Два дня Ломоносов не ходил на занятия. Одумавшись, он написал Генкелю письмо с извинениями — по-латыни. Впрочем, едва ли это можно назвать извинениями…

«Ваши лета, Ваше Имя и заслуги побуждают меня изъяснить, что произнесенное мной в огорчении, возбужденном бранью и угрозой отдать меня в солдаты, было свидетельством не злобного умысла, а уязвленной невинности. Ведь даже знаменитый Вольф, выше прочих смертных поставленный, не почитал меня столь бесполезным человеком, каковой токмо на растирание ядов был бы пригоден. Да и те, чрез предстательство коих я покровительство всемилостивейшей государыни нашей имею, не суть люди неразумные.
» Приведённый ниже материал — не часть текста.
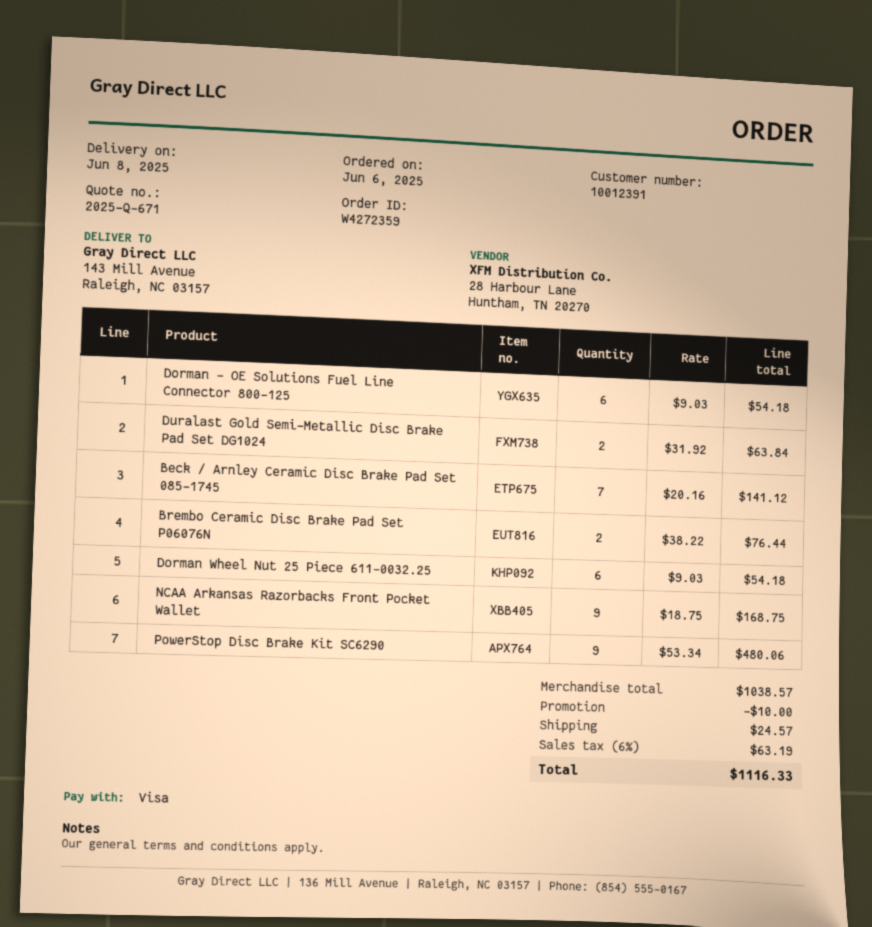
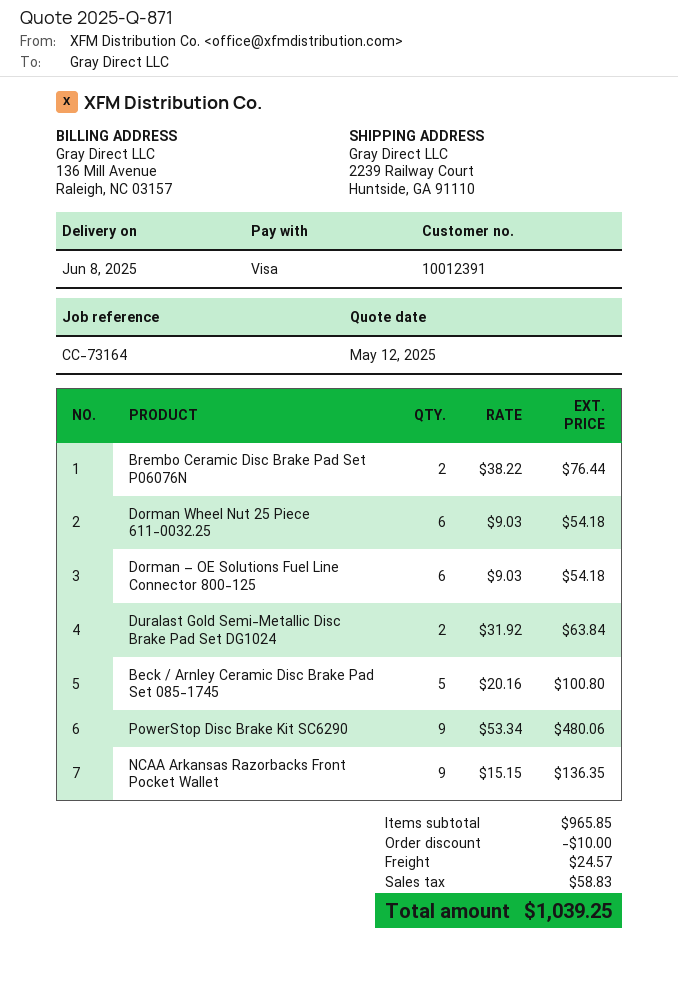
quote number: 2025-Q-671 -> 2025-Q-871
ship to: 143 Mill Avenue, Raleigh, NC 03157 -> 2239 Railway Court, Huntside, GA 91110
Beck / Arnley Ceramic Disc Brake Pad Set 085-1745: 7 x 20.16 = 141.12 -> 5 x 20.16 = 100.80
NCAA Arkansas Razorbacks Front Pocket Wallet: 9 x 18.75 = 168.75 -> 9 x 15.15 = 136.35
subtotal: 1038.57 -> 965.85
tax: 63.19 -> 58.83
total: 1116.33 -> 1039.25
Мне же воля Ее Величества совершенно известна, и я, в чем на Вас самих ссылаюсь, мне предписанное соблюдаю строжайше. Но то, что Вами сказано было в присутствии сиятельного графа и прочих моих товарищей, терпеливо сносить мне никем велено не было…»

В заключение молодой наглец сообщил, что, несмотря на все, должен присутствовать на занятиях, и осведомляется у старика берграта: «Присутствует ли еще в Вашем сердце гнев, ничтожной причиною возбужденный? Что же до меня, то я, повинуясь естественной склонности, готов все предать забвению… Помянуя прежнюю Вашу ко мне благосклонность, желаю, чтобы случившееся забвению предать, как нечто вовсе не бывшее, ибо я уверен, что Вы в учениках своих скорее друзей, а не врагов видеть желаете».

Генкель на это и отвечать не стал. Еще через два дня Ломоносов, по уговорам Рейзера и Виноградова, пришел к нему и попросту попросил прошения. Генкель «как следует намылил голову» дерзкому студиозусу и допустил его к занятиям.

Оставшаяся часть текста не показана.